Professional wrestling championship

King of JTO Championship is a professional wrestling championship owned by the Professional Wrestling Just Tap Out (JTO) promotion serving as the top accomplishment of JTO's male division. There have been a total of thirteen reigns shared between ten different champions and three vacancies.
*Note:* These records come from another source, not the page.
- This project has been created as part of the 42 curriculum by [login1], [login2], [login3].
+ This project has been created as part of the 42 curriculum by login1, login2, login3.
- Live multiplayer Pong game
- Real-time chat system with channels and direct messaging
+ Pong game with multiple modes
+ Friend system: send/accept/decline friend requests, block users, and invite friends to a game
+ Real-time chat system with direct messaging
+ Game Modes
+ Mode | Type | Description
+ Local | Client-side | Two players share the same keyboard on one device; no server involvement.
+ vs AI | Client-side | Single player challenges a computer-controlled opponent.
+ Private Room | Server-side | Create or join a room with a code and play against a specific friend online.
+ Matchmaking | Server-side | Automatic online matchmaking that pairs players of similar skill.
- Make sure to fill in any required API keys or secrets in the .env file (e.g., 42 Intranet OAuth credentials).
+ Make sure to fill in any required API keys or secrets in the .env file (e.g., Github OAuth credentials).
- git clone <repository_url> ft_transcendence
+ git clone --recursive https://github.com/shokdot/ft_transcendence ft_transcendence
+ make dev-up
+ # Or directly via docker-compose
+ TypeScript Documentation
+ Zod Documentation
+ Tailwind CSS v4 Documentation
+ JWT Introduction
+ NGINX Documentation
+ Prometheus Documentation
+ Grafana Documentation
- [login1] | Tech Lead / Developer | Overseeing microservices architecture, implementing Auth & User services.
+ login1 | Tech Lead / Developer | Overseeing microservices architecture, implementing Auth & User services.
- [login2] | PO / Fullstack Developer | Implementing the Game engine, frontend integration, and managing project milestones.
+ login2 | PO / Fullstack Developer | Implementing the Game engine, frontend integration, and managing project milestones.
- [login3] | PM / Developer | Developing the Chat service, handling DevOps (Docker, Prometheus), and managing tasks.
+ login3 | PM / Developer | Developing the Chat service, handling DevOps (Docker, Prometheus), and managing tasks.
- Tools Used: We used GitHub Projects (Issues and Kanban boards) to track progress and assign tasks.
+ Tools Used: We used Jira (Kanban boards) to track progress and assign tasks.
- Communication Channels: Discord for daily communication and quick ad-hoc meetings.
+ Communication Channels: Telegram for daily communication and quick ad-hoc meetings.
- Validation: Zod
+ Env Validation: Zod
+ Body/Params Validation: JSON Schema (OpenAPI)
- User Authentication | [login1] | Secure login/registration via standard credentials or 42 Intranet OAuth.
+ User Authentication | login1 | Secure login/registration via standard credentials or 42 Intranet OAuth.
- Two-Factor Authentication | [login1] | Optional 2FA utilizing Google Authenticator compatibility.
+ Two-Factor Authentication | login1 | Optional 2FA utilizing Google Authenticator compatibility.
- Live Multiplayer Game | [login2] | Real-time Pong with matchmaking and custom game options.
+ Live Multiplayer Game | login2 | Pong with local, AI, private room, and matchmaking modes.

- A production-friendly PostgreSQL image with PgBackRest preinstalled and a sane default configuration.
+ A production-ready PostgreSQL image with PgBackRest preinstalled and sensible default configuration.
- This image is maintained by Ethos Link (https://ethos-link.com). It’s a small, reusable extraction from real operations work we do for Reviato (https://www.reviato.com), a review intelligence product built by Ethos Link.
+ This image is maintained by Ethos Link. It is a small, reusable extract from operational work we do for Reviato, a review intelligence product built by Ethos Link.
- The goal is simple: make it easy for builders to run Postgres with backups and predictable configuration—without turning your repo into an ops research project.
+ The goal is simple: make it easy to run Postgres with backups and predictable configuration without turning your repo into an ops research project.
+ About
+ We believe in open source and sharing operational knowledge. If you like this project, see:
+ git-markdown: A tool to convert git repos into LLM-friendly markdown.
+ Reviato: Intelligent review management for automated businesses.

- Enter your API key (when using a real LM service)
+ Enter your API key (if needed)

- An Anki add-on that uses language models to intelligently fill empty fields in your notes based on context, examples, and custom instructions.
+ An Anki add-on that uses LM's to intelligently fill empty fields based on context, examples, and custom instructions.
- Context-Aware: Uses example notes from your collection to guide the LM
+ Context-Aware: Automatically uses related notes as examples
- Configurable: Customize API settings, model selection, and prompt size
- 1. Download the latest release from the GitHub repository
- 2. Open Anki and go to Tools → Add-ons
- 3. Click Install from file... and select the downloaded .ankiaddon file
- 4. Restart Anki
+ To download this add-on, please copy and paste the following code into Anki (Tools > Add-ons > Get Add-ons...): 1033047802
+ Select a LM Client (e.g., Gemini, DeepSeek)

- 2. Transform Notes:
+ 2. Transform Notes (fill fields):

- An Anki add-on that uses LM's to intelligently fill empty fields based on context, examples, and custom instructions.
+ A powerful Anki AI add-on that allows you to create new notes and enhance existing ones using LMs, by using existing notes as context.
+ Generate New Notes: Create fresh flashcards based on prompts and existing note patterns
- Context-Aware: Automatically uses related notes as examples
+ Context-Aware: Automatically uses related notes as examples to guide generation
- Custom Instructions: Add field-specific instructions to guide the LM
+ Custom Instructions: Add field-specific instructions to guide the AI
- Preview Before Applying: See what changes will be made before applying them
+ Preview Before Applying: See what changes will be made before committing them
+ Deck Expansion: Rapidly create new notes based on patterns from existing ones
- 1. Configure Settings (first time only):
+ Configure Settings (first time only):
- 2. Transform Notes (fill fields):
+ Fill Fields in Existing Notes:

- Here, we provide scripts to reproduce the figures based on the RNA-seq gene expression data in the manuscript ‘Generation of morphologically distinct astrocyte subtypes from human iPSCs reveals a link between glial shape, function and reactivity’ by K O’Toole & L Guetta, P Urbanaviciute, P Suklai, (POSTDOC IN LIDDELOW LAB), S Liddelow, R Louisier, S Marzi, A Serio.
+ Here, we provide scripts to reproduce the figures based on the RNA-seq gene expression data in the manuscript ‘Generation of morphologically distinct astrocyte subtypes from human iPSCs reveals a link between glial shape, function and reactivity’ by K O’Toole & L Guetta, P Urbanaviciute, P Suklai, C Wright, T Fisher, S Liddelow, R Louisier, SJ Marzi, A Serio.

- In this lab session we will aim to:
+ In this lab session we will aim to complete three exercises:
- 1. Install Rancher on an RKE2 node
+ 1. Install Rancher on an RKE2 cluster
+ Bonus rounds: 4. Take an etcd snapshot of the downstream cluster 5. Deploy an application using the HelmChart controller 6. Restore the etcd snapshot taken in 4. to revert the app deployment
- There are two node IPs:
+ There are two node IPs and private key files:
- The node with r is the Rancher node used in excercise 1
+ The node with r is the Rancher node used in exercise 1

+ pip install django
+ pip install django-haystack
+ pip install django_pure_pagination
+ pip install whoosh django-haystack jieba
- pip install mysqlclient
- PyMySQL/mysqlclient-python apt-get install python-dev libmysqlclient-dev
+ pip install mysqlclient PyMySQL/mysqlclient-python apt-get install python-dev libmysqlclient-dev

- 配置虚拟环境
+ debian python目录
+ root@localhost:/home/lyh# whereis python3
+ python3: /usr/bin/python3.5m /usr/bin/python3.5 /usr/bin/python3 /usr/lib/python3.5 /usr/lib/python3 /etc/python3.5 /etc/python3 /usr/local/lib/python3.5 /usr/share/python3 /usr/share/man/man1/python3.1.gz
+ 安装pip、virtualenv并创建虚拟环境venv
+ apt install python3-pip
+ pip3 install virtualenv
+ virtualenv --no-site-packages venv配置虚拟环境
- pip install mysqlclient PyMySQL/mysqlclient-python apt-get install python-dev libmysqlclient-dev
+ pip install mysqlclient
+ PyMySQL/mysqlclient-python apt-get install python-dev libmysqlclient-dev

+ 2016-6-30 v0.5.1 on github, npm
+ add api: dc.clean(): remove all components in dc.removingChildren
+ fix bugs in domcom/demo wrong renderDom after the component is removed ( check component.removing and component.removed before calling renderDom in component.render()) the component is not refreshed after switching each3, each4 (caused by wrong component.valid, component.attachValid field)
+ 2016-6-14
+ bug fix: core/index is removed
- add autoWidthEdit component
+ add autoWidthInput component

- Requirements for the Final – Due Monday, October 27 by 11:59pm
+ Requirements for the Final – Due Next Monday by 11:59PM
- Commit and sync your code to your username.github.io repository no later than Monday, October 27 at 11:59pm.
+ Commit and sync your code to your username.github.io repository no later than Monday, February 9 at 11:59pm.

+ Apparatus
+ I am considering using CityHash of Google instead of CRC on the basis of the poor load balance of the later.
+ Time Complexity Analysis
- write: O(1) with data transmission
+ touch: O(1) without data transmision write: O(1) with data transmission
The current title holder is Yukimitsu Takahashi who is in his first reign.

==Title history==
At the time of Professional Wrestling Just Tap Out establishment in 2020, a championship belt was not immediately produced, but instead, a ranking system was launched, later activating under the name of the male division "JTO Ranking" based on JTO rules that differed from other organizations. On August 14, 2020, Taka Michinoku won the inaugural "JTO Tournament" held at the Professional Wrestling Just Tap Out Shinkiba 1st Ring event by defeating Arata in the finals, thus becoming the first champion.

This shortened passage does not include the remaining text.